Ed (from Yuma) finally has another post here at mmm-yoso. Cathy and Kirk get a day off today.
When you live in a big city like San Diego there are always new restaurants opening, old restaurants transforming, and more variety of food choices than any one person can experience. When you live in Yuma, Arizona, however, it is easy to sample dishes from each of the long time non-chain restaurants in the area in a year or two. So I go to my favorites and try new places that might interest me. Sometimes I even write about them for mmm-yoso. But it is rare for me to "discover" a Yuma eatery that has been around for a long time. This post is about one of those rarities.
One day last summer, I knew that I would be stuck from 9 AM to 4 PM getting chemotherapy at my oncologist. My old buddy Dave volunteered to bring in lunch. I told him that sounded great, but I certainly wasn't expecting him to arrive with two large Styrofoam containers filled to the brim with Mexican-style chicken soup, a couple huge flour tortillas wrapped in tinfoil, some Mexican rice, and two aguasfrescas. And I certainly wasn't expecting the soup to be the best chicken soup I had ever had in Yuma – well actually, probably the best chicken soup I've ever had.
"Chicken soup?" I asked.
"Yeah," Dave said, "it's a good thing when you're sick."
I didn't have my camera with me that afternoon, but this is what a bowl of that incredible chicken soup looks like: 
It usually contains three pieces of bone-in dark meat chicken, celery, carrot chunks, potato, and sometimes even squash in a hearty chicken broth that is full of chicken flavor and so rich that any left overs turn gelatinous in the refrigerator.
Here's a picture of the giant, old-style, Sonoran flour tortilla that I always get when I order the soup. It is bigger than it looks: 
Dave had picked up the soup from La Flor, a longtime Yuma Mexican restaurant that occupies a stand-alone building with a lot of parking (pun intended) on the corner of Avenue A and Third Street. Dave says it's been there for over 20 years, and he would know: 
The restaurant’s homey and clean interior features standard Yuma Mexican restaurant décor: 
That picture does not show the 5 or 6 booths along a couple of the walls, so the place is bigger than it looks.
It wasn't that I had never eaten at La Flor before, but I thought it was just a decent Mexican restaurant with very fair prices that did a lot of things fairly well, but nothing was so extraordinary as to invite a post at mmm-yoso. But La Flor did have some unusual qualities. All the dishes were preceded by a small cup of cream of vegetable soup: 
The decent thick and crunchy chips were sometimes accompanied by a tomatoey fresh salsa, and sometimes by dried chili salsa, both of which were good: 
The restaurant makes a good quesadilla.: 
And I have no complaints with the chicken enchilada or the chile relleno: 
On the other hand, I still have terrible memories of a soggy chicken torta made with boiled chicken, and I would urge anyone to avoid the fish tacos, the fried fillets swimming in a sweet thick yellowish mayonnaise based sauce.: 
Before I had had the chicken soup, my favorite item on the menu was the truly outstanding chile verde, shown here in a burrito.: 
The mild green chili sauce, the fall apart tender pieces of pork, and the hint of tomatillo combine to make arguably the best green chili in Yuma (and I love green chilies).
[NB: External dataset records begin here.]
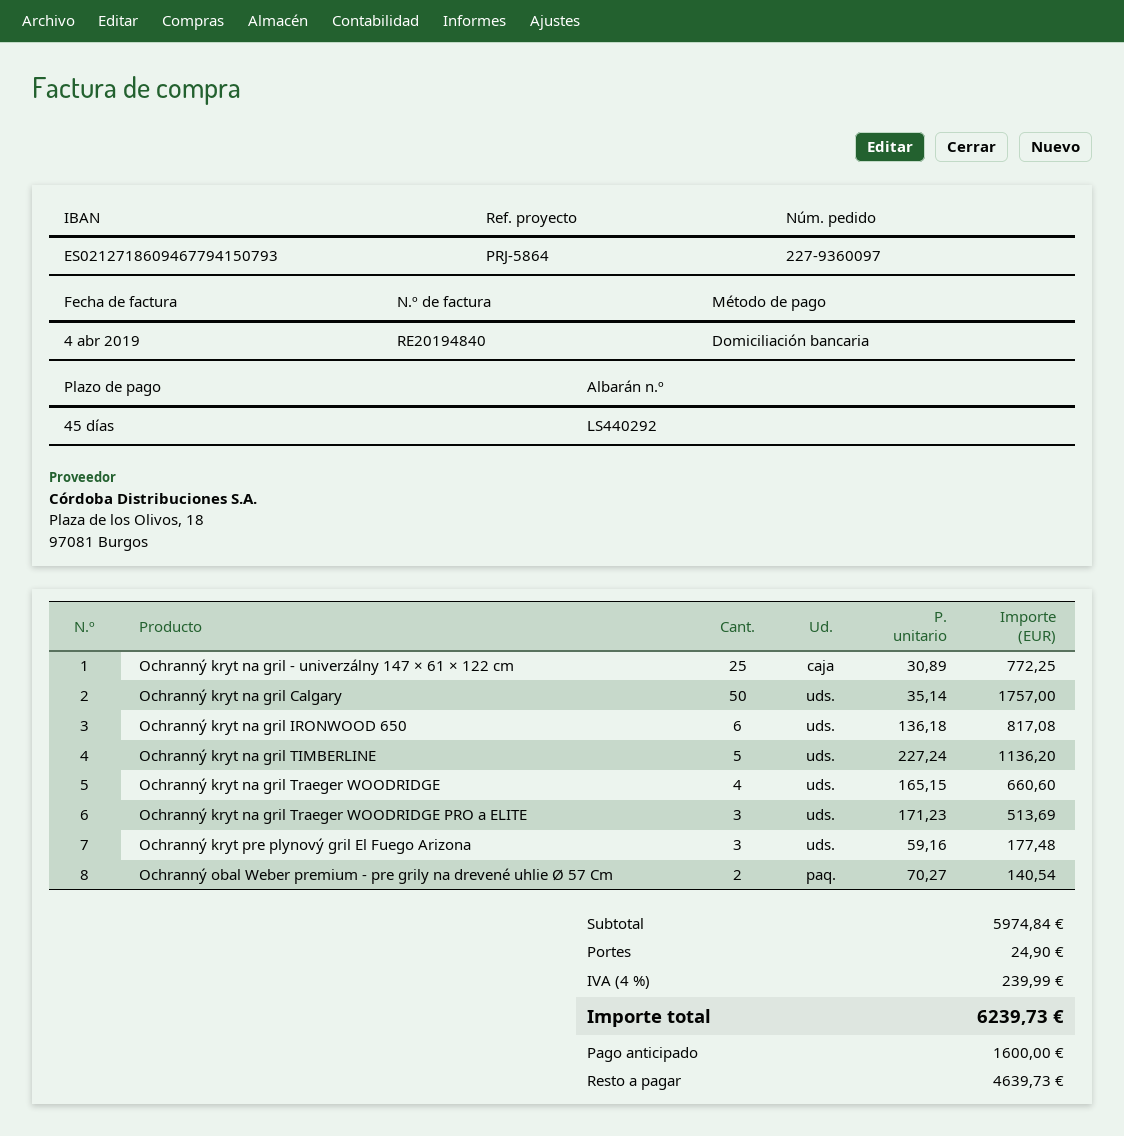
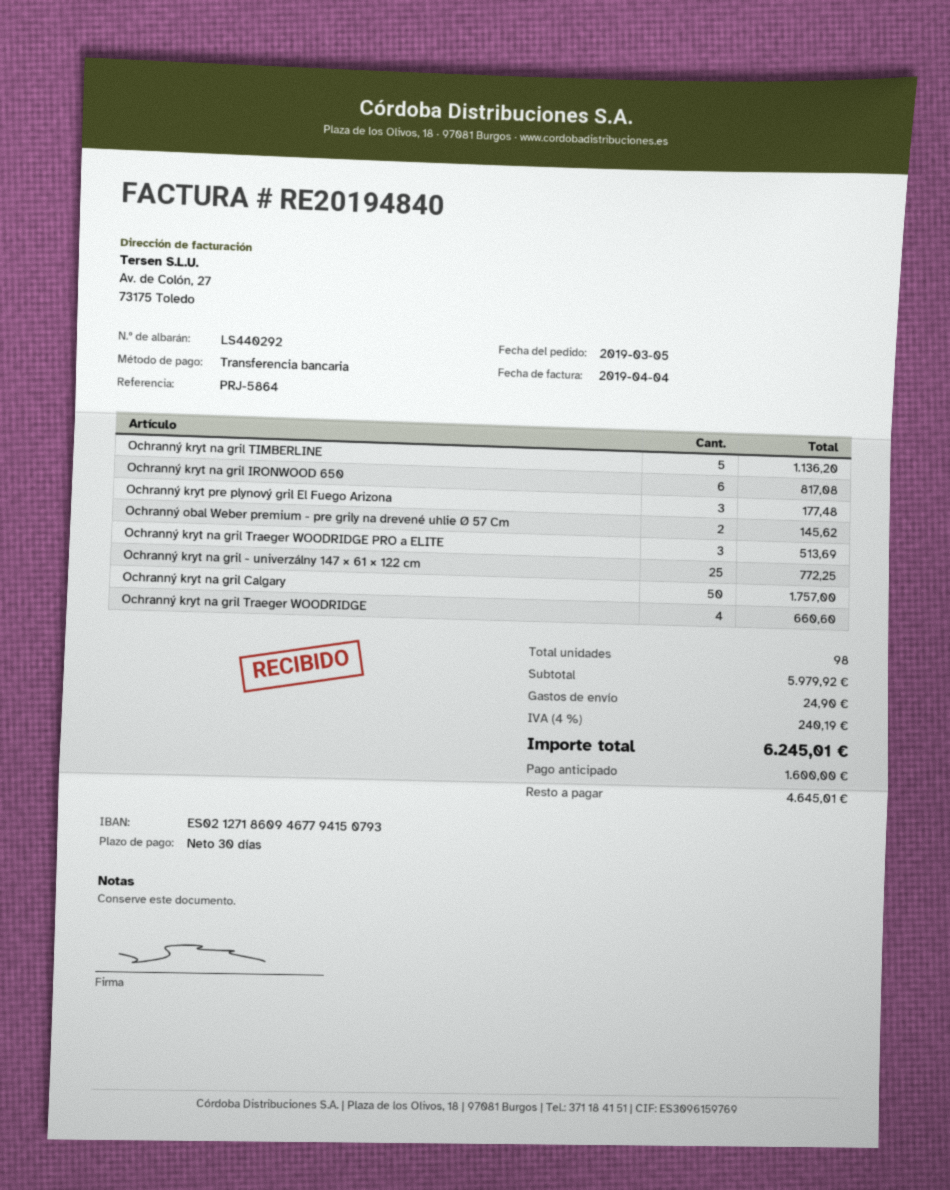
payment terms: 45 days -> 30 days
payment method: direct debit -> bank transfer
Ochranný obal Weber premium - pre grily na drevené uhlie Ø 57 Cm: 2 for 140.54 -> 2 for 145.62
subtotal: 5974.84 -> 5979.92
tax: 4% = 239.99 -> 4% = 240.19
total: 6239.73 -> 6245.01
balance: 4639.73 -> 4645.01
Now, however, Tina and I usually come to La Flor for the comforting and filling bowls of soup. Most days the restaurant offers eight or nine different soup choices. Of course, the chicken is still maybe our favorite, but the albondigas with numerous peppery meatballs and various vegetables in a very savory stock is often quite good – if occasionally a little salty.: 
The menudo here is tasty and well-prepared: 
but Tina and I think the pozole may be the best in town – and that is saying something.: 
As well as fish soup and shrimp soup (neither of which I have tried yet), La Flor does a very good siete mares.: 
Years ago I fell in love with siete mares on vacation in Ensenada, and truth be told, I have never had a version on this side of the border as good as the impeccable mixed seafood soup that still lives in my memories of Ensenada, but this was deeply flavored with a robust fishy broth (look at that broth) and most of the seafood was good. The portion was also so huge that I couldn't finish the whole bowl.
So I owe a tip of the hat and a shout out to Dave – it has led to numerous flavorful and fulfilling meals over the last year. I have also been extremely lucky with my lung cancer (fingers crossed). In addition to six days of chemotherapy, I had around 35 tomotherapy radiation treatments. My radiation oncologist – a man of faith – said that the disappearance of the tumor was "miraculous." I personally attribute it to Dr Shea and Dr Giangreco and their wonderful staffs at Southwest Oncology.
But maybe it was just the chicken soup.